Influence of index contribution rate and machine learning models on Benggang susceptibility at the slope unit scale
摘要
To evaluate how feature contribution thresholds and machine learning algorithms affect Benggang susceptibility prediction, this study used Huichang County, Jiangxi Province, China, as the study area. The multi-scale segmentation (MSS) technique was used to delineate 8,473 slope units as basic mapping units. Twenty-two environmental indicators related to rainfall, lithology, vegetation, terrain, soil, and hydrology were ranked by GeoDetector q-values, and seven feature subsets were constructed according to cumulative contribution-rate thresholds of 100%, 95%, 90%, 85%, 80%, 75%, and 70%. Logistic regression (LR), eXtreme Gradient Boosting (XGBoost), and random forest (RF) models were then applied to predict Benggang susceptibility.
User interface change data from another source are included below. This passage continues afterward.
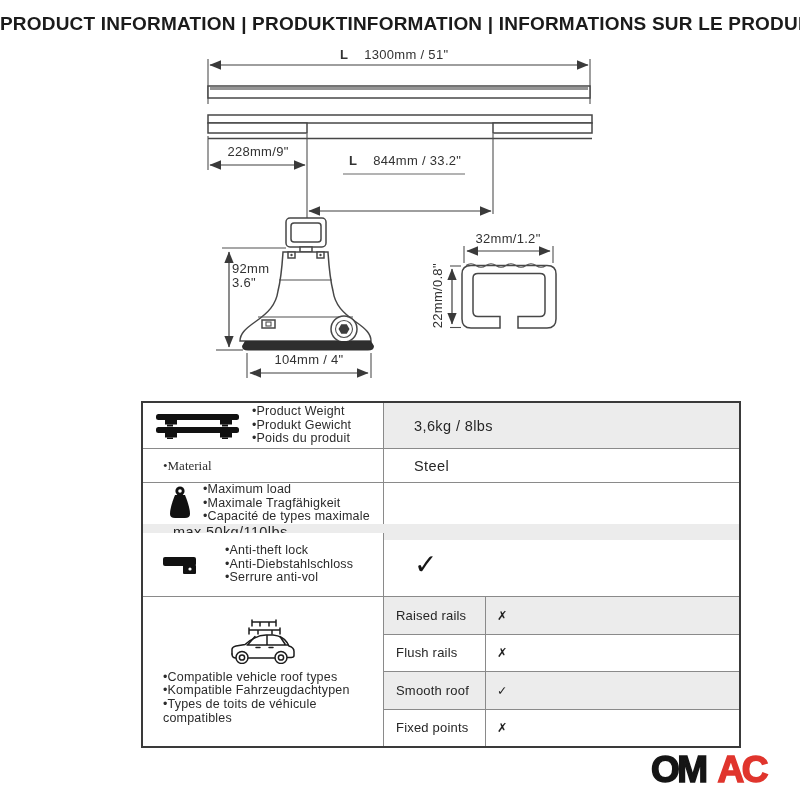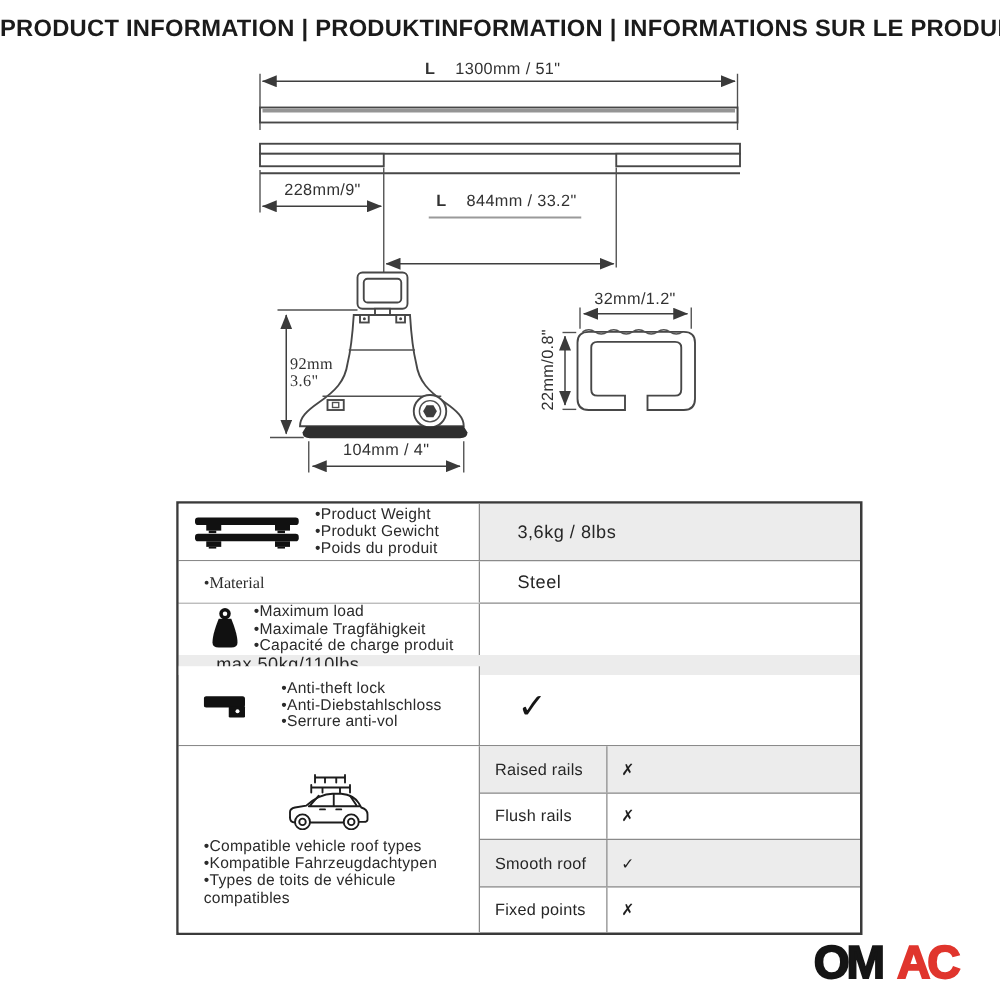"92mm" div.dim { font-family: Liberation Serif, serif -> none; top: 284px -> 262px }
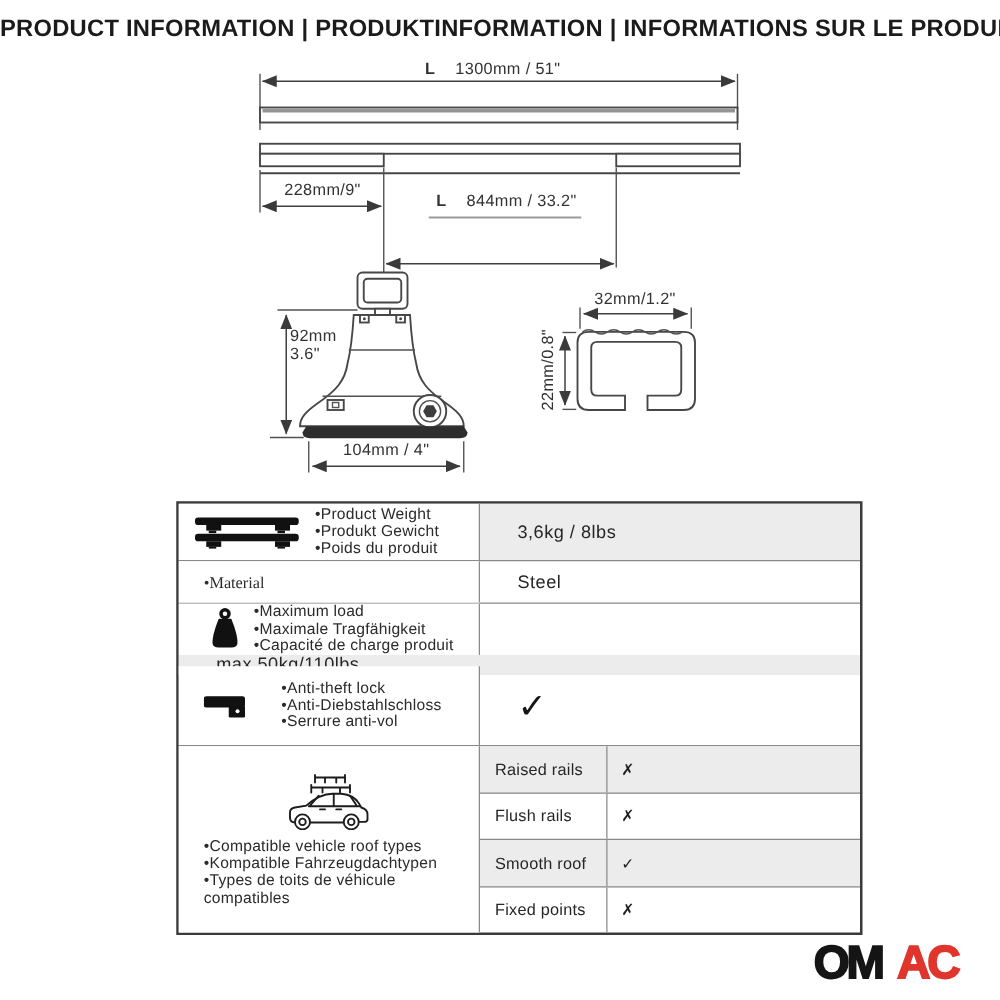"•Product Weight" .spec { width: 549px -> 600px }
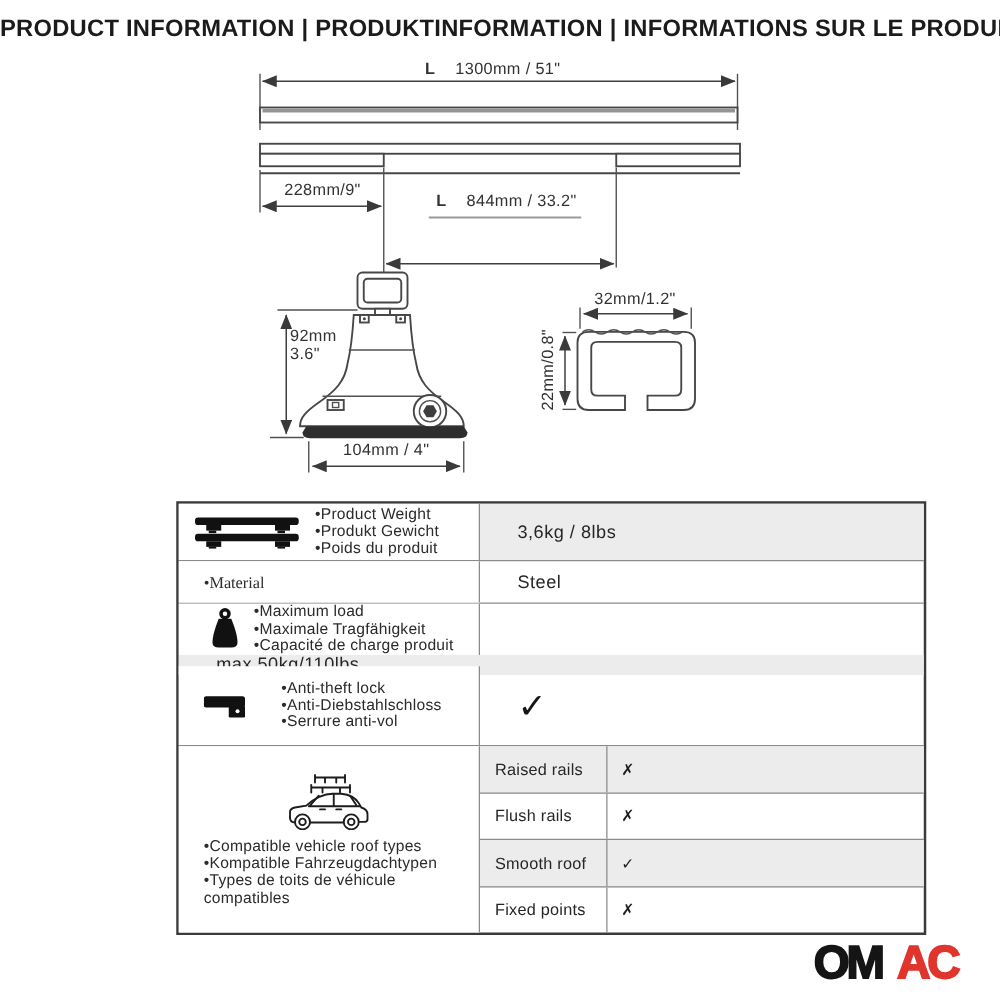"•Capacité de charge produit" div { text: charge produit -> types maximale }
The results show that model accuracy did not increase monotonically with the inclusion of additional indicators. Instead, the area under the receiver operating characteristic curve (AUC) first increased and then decreased as low-contribution indicators were introduced. The optimal threshold was 90%, at which redundant information and statistical noise were most effectively reduced. At this threshold, RF achieved the best overall performance, with an AUC of 0.849, followed by XGBoost and LR. The proposed GeoDetector-MSS-RF framework improves slope-unit-scale Benggang susceptibility mapping and provides a practical basis for erosion prevention, spatial planning, and ecological management in similar red-soil hilly regions.